Igreja/Quaresma: Bispo da Guarda alerta que perdão dos pecados exige mais do que «simples pedido de desculpa»

D. José Miguel Pereira sublinha importância do sacramento da Reconciliação

Fot: Diocese da Guarda

Guarda, 16 mar 2026 (Ecclesia) – O bispo da Guarda afirmou este domingo que o perdão dos pecados é mais do que um pedido de desculpas, sublinhando a importância do sacramento da Reconciliação.

“O perdão dos pecados não é nem se recebe por um simples pedido de desculpa (a outrem ou a Deus).
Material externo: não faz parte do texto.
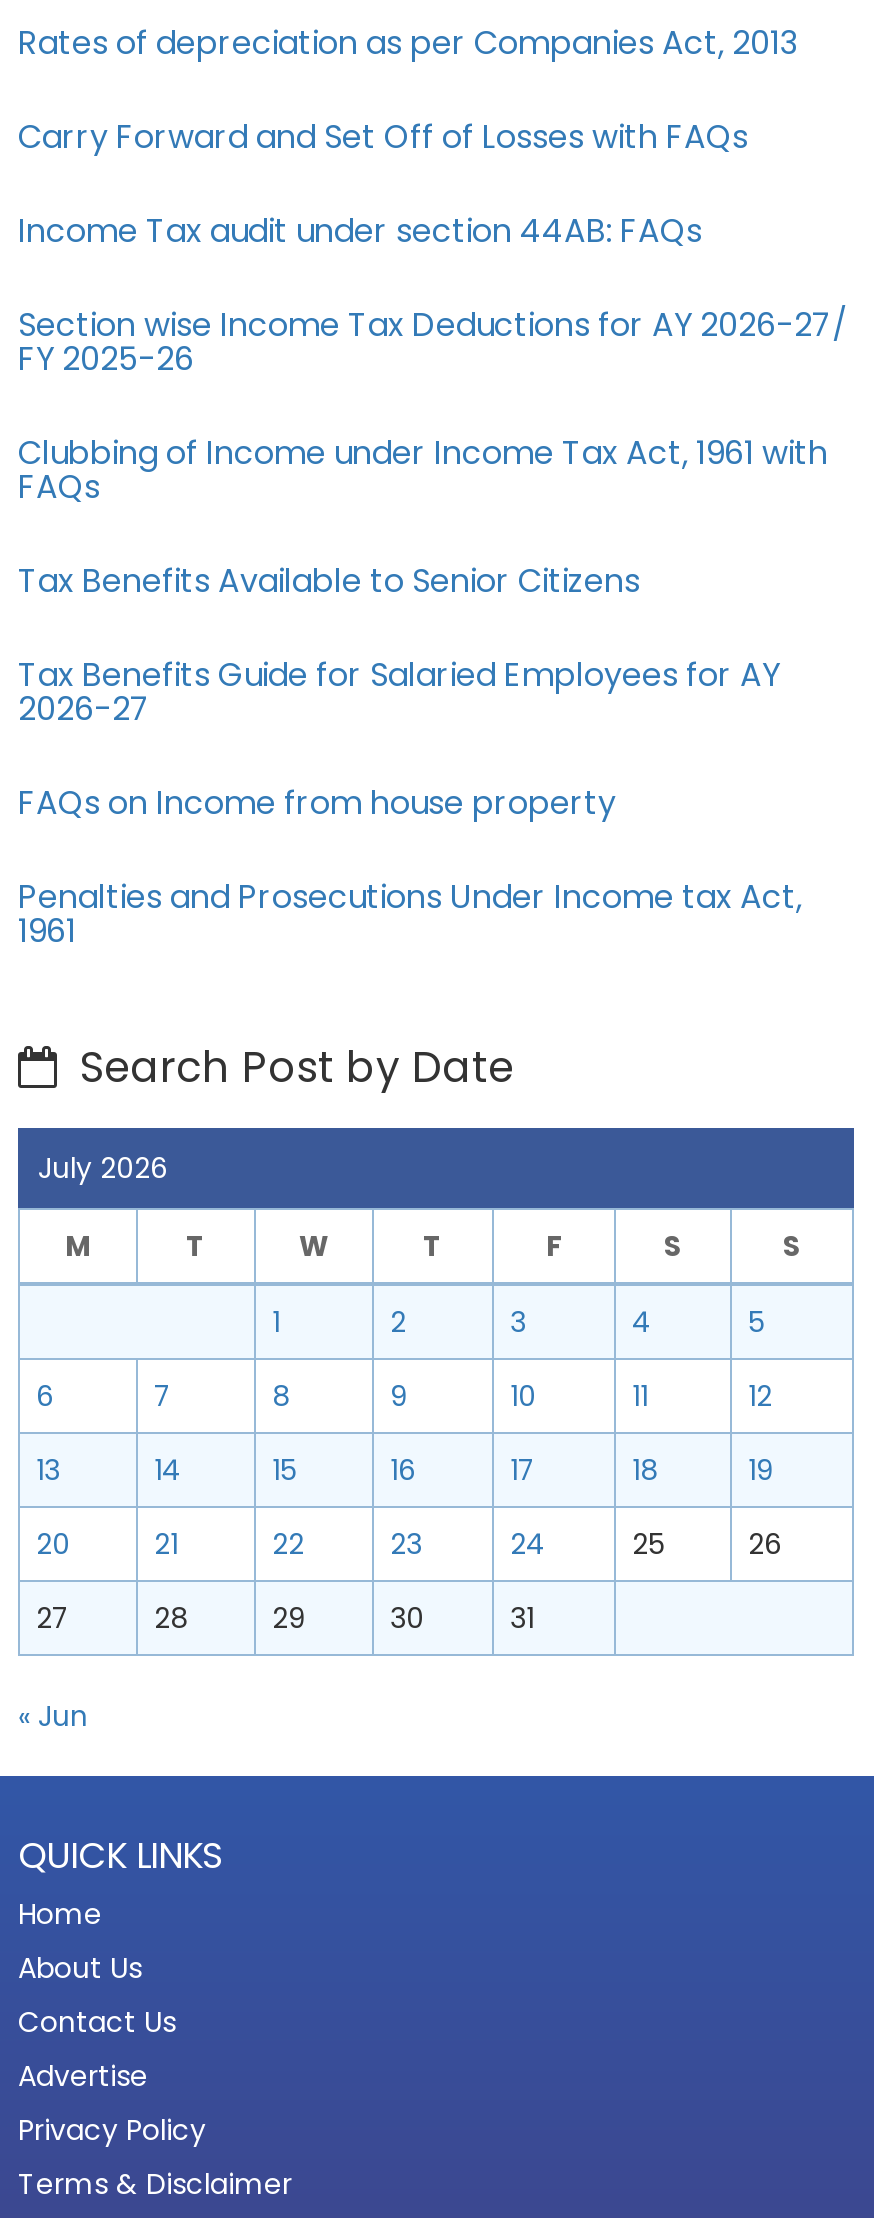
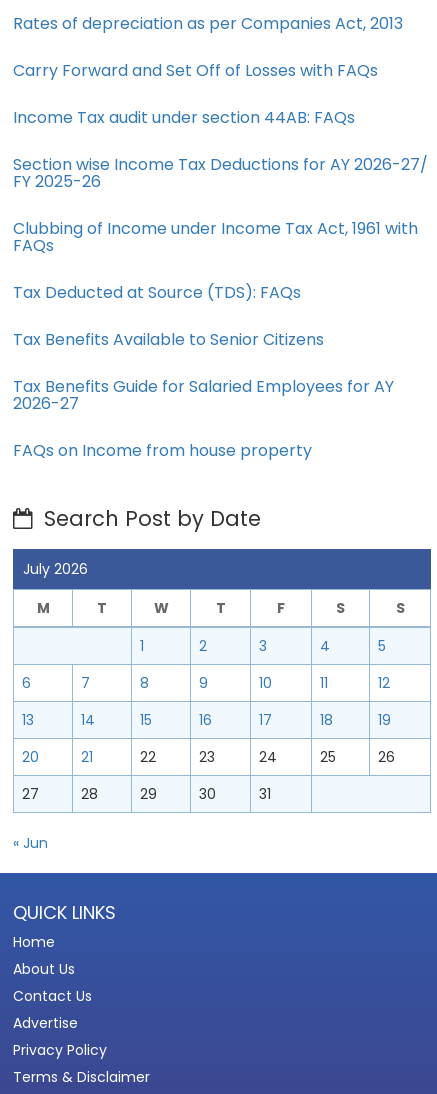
+ Tax Deducted at Source (TDS): FAQs

moved down: Tax Benefits Available to Senior Citizens | Tax Benefits Guide for Salaried Employees for AY | 2026-27 | FAQs on Income from house property

- Penalties and Prosecutions Under Income tax Act,
- 1961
Não basta, para o receber, pedir diretamente desculpa a Deus”, afirmou D. José Miguel Pereira, na quinta sessão do ciclo de catequeses quaresmais, que decorreu Igreja Paroquial do Sabugal, com as comunidades do arciprestado local e de Almeida.

O responsável católico abordou a diferença entre “desculpar a ofensa”, “perdoar o outro” e “perdoar os pecados”, evocando expressões como “não lhe quero mal mas não consigo perdoar” ou “perdoo mas não esqueço”“.

Estas frases, tantas vezes não se limitam a afirmar que as ofensas ficaram gravadas na memória (o que seria uma realidade expectável, pois a nossa memória guarda as experiências significativas, sejam positivas ou negativas), mas que se guarda um sentimento de dívida por saldar.”

A reflexão do bispo da Guarda, enviada à Agência ECCLESIA, centrou-se na dinâmica do Sacramento da Reconciliação, mais do que “uma ajuda para ultrapassar um sentimento de mágoa, ou de injustiça não reparada que atormenta, ou de um peso por falhas praticadas que desconforta”.

D. José Miguel Pereira recordou que Jesus Cristo deixou o mandato de perdoar os pecados à Igreja, que o exerce de várias formas, nomeadamente propondo a virtude da penitência através do jejum, da oração e do cuidado do outro.

“O modo ordinário de o receber durante a vida passa pelo ministério da Igreja”, precisou.

O prelado defendeu a manutenção da confissão individual, perante a constatação de que os constrangimentos relacionados com a culpa são ultrapassados de forma mais profunda através do diálogo personalizado com o sacerdote.

“No caso da penitência, tornou-se mais comum a celebração e receção individuais, para facilitar a reserva de identidade do penitente, e tendo em conta que a comunidade está sempre presente no ministro ordenado que a representa”, observou D. José Miguel Pereira.

A próxima catequese quaresmal do bispo da Guarda está agendada para o dia 22 de março, às 16h00, na Igreja de Santa Maria, em Trancoso.